## BRIEF:
Pick out the lines below that include the string "bold".

Segment Start: DATA IN THIS EXERCISE

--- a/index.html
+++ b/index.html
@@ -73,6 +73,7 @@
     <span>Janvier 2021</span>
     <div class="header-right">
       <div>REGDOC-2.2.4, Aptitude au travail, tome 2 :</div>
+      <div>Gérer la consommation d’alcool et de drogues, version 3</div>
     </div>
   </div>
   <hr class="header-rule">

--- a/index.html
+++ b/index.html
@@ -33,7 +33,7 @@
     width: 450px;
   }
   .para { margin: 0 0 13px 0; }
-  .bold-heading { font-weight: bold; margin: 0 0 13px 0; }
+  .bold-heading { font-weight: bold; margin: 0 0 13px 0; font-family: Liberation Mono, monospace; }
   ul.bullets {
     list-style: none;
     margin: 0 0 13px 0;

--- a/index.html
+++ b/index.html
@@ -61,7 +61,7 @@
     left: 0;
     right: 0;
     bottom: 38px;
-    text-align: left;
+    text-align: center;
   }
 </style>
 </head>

Segment End: DATA IN THIS EXERCISE
Segment Start: DATA IN THIS EXERCISE

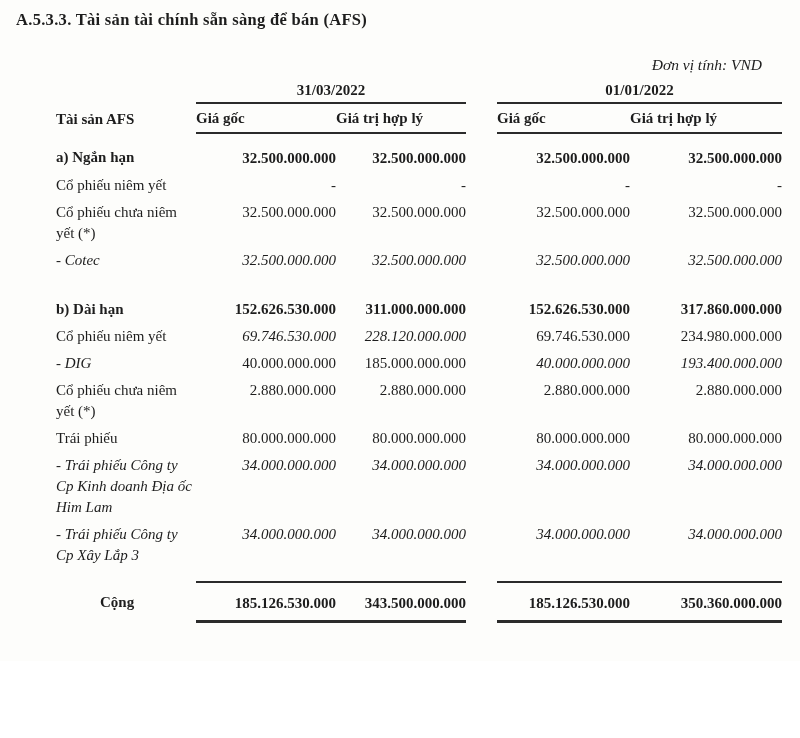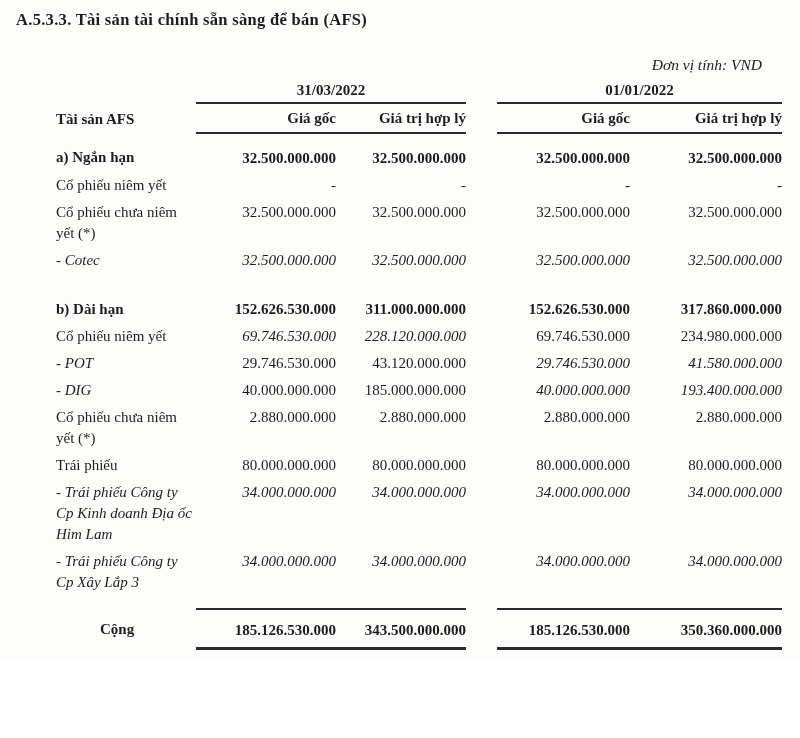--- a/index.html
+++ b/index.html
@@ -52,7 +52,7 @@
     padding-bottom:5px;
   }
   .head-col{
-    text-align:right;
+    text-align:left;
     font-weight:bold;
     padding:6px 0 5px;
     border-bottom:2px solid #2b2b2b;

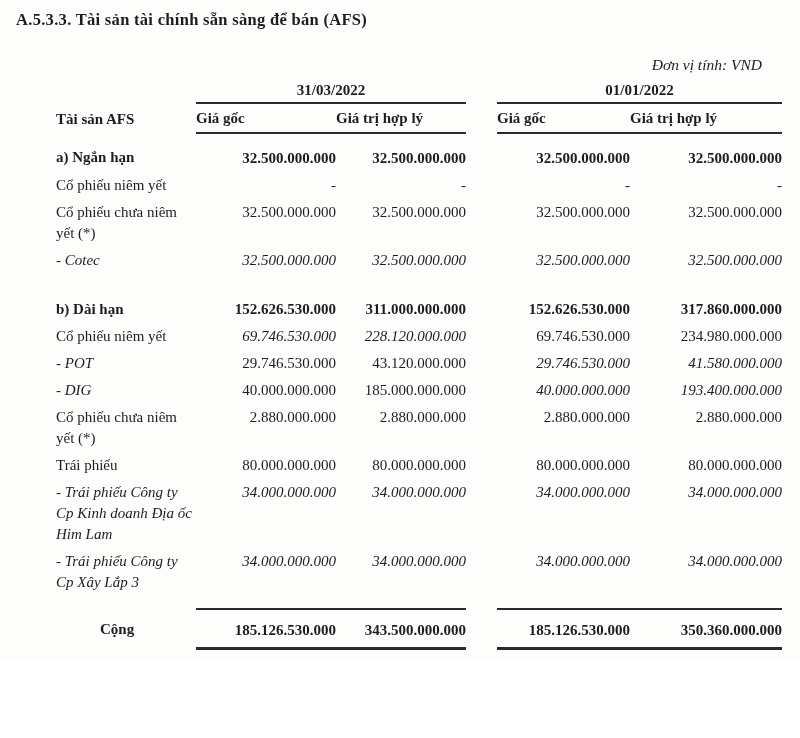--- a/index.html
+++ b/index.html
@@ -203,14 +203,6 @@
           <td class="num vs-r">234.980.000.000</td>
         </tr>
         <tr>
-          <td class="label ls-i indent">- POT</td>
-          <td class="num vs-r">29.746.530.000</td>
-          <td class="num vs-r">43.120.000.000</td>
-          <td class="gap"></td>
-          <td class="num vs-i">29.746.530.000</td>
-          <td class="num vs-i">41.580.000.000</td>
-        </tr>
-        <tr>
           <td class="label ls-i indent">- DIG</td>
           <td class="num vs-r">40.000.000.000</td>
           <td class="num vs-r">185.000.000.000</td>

Segment End: DATA IN THIS EXERCISE

## SOLUTION TO THE PROBLEM:
-  .bold-heading { font-weight: bold; margin: 0 0 13px 0; }
+  .bold-heading { font-weight: bold; margin: 0 0 13px 0; font-family: Liberation Mono, monospace; }
     font-weight:bold;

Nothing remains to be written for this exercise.